**Exercise details:** Which lines in the listing below contain the word "text"? Copy each one.

**Supplied information:**

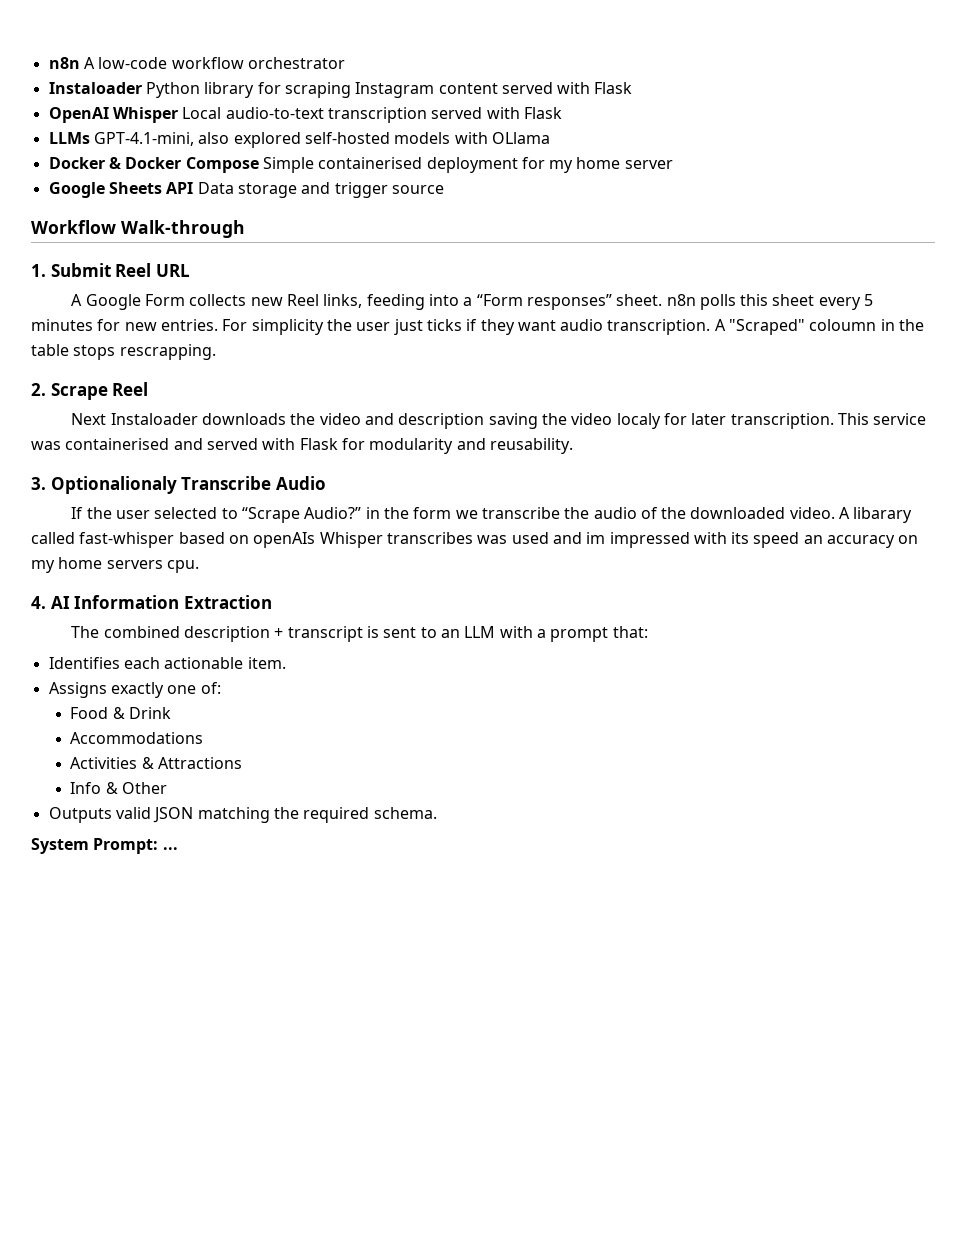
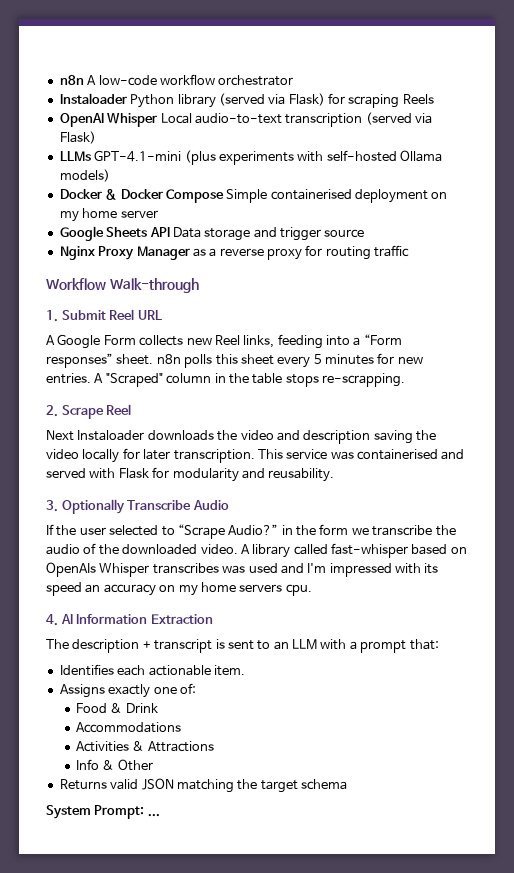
- Instaloader Python library for scraping Instagram content served with Flask
+ Instaloader Python library (served via Flask) for scraping Reels
- OpenAI Whisper Local audio-to-text transcription served with Flask
- LLMs GPT-4.1-mini, also explored self-hosted models with OLlama
+ OpenAI Whisper Local audio-to-text transcription (served via Flask)
+ LLMs GPT-4.1-mini (plus experiments with self-hosted Ollama models)
- Docker & Docker Compose Simple containerised deployment for my home server
+ Docker & Docker Compose Simple containerised deployment on my home server
+ Nginx Proxy Manager as a reverse proxy for routing traffic
- For simplicity the user just ticks if they want audio transcription.
- A "Scraped" coloumn in the table stops rescrapping.
+ A "Scraped" column in the table stops re-scrapping.
- Next Instaloader downloads the video and description saving the video localy for later transcription.
+ Next Instaloader downloads the video and description saving the video locally for later transcription.
- 3. Optionalionaly Transcribe Audio
+ 3. Optionally Transcribe Audio
- A libarary called fast-whisper based on openAIs Whisper transcribes was used and im impressed with its speed an accuracy on my home servers cpu.
+ A library called fast-whisper based on OpenAIs Whisper transcribes was used and I'm impressed with its speed an accuracy on my home servers cpu.
- The combined description + transcript is sent to an LLM with a prompt that:
+ The description + transcript is sent to an LLM with a prompt that:
- Outputs valid JSON matching the required schema.
+ Returns valid JSON matching the target schema

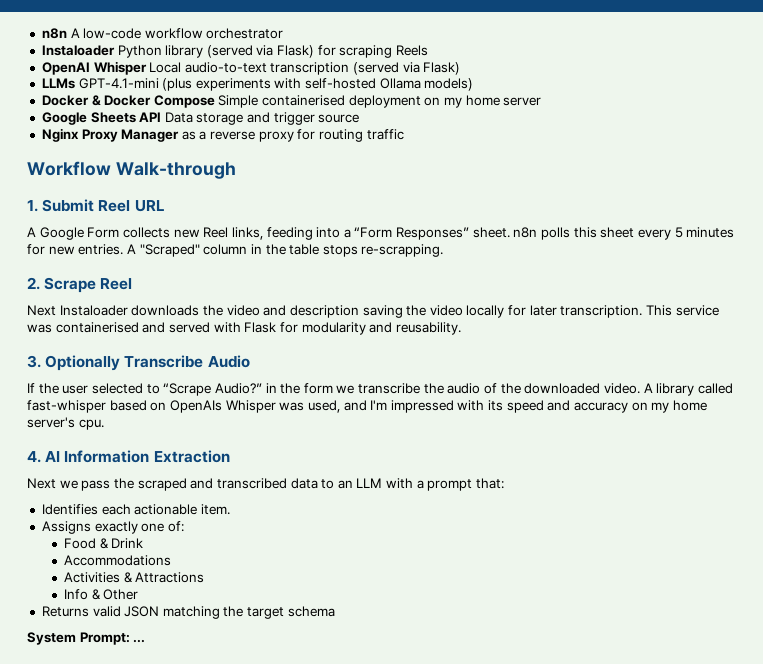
- A Google Form collects new Reel links, feeding into a “Form responses” sheet. n8n polls this sheet every 5 minutes for new entries.
+ A Google Form collects new Reel links, feeding into a “Form Responses” sheet. n8n polls this sheet every 5 minutes for new entries.
- A library called fast-whisper based on OpenAIs Whisper transcribes was used and I'm impressed with its speed an accuracy on my home servers cpu.
+ A library called fast-whisper based on OpenAIs Whisper was used, and I'm impressed with its speed and accuracy on my home server's cpu.
- The description + transcript is sent to an LLM with a prompt that:
+ Next we pass the scraped and transcribed data to an LLM with a prompt that:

**Expected output:**
- OpenAI Whisper Local audio-to-text transcription served with Flask
+ OpenAI Whisper Local audio-to-text transcription (served via Flask)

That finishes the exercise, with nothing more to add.